The playground is about to show you a reference jazz song and its nearest neighbours under three different distance metrics. Before you switch — a quiet acoustic jazz song and a loud acoustic jazz song have similar musical character but different overall energy levels. Do you think Euclidean distance would rate them as similar or different? What about cosine similarity? Why might these two metrics disagree on the same pair of songs?

↺ Reflection

Key Ideas

Every algorithm that asks “which songs are most similar?” needs a definition of similar. That definition is the distance metric. It is not a neutral mathematical tool — it is a decision about what properties of a song matter for similarity. The metric you choose changes which songs get recommended.

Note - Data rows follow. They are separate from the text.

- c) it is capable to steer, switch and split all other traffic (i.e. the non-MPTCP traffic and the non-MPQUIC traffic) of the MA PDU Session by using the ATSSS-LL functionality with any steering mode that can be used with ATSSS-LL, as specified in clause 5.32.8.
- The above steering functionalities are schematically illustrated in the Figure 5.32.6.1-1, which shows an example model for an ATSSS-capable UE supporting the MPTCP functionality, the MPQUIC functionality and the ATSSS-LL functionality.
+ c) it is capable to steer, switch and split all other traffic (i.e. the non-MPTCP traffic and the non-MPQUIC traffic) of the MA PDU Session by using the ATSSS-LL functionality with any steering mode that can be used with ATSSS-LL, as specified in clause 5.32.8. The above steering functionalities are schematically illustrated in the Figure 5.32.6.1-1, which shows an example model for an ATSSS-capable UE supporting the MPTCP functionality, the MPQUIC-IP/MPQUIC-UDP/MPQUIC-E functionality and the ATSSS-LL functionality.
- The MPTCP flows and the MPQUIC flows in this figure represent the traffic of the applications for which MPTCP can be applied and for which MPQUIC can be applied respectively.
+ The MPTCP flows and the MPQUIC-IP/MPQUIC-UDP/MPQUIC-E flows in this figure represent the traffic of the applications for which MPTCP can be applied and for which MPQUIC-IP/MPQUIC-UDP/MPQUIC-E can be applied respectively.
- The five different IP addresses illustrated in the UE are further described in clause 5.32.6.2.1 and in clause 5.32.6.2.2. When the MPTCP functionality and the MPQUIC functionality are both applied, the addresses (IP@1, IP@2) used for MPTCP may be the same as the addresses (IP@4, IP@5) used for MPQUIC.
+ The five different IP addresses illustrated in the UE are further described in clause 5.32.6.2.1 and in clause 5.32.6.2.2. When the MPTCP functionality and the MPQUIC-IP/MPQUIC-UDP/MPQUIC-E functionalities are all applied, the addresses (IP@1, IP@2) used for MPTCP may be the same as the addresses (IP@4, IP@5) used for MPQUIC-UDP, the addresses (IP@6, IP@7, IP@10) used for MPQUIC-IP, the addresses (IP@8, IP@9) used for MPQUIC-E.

Euclidean distance is sensitive to large differences in any single feature. A song that differs from the reference by a lot in just tempo will be pushed far away — even if energy, acousticness, danceability, and loudness all match closely. Squaring the differences amplifies any single large gap. Use Euclidean when you want songs that are close across every measured feature simultaneously.

Manhattan distance treats all differences proportionally — no squaring, no amplification. A song that is very different in one feature but nearly identical in four others stays closer under Manhattan than Euclidean. Cosine similarity ignores overall loudness and volume entirely — it only asks whether two songs have the same ratios of energy to acousticness to tempo. A quiet jazz song and a loud jazz song are maximally similar by cosine. They may be far apart by Euclidean. When magnitude is an artifact — recording volume, document length — cosine is the honest metric.

The same reference jazz song, the same 120-song catalogue, three metrics: they produce partially overlapping but distinct lists of nearest neighbours. Songs that are genuinely acoustically similar appear in all three lists. Songs that are similar in character but differ in loudness appear only in the cosine list. Neither list is wrong — they answer different questions. The engineering decision is which question your system should be answering.

Key Points

Euclidean distance is sensitive to large differences in any single feature — squaring amplifies any one large gap and can push songs far apart even when most features match.

Manhattan distance treats all differences proportionally — a song that is very different in one feature but similar in four others stays closer under Manhattan than under Euclidean.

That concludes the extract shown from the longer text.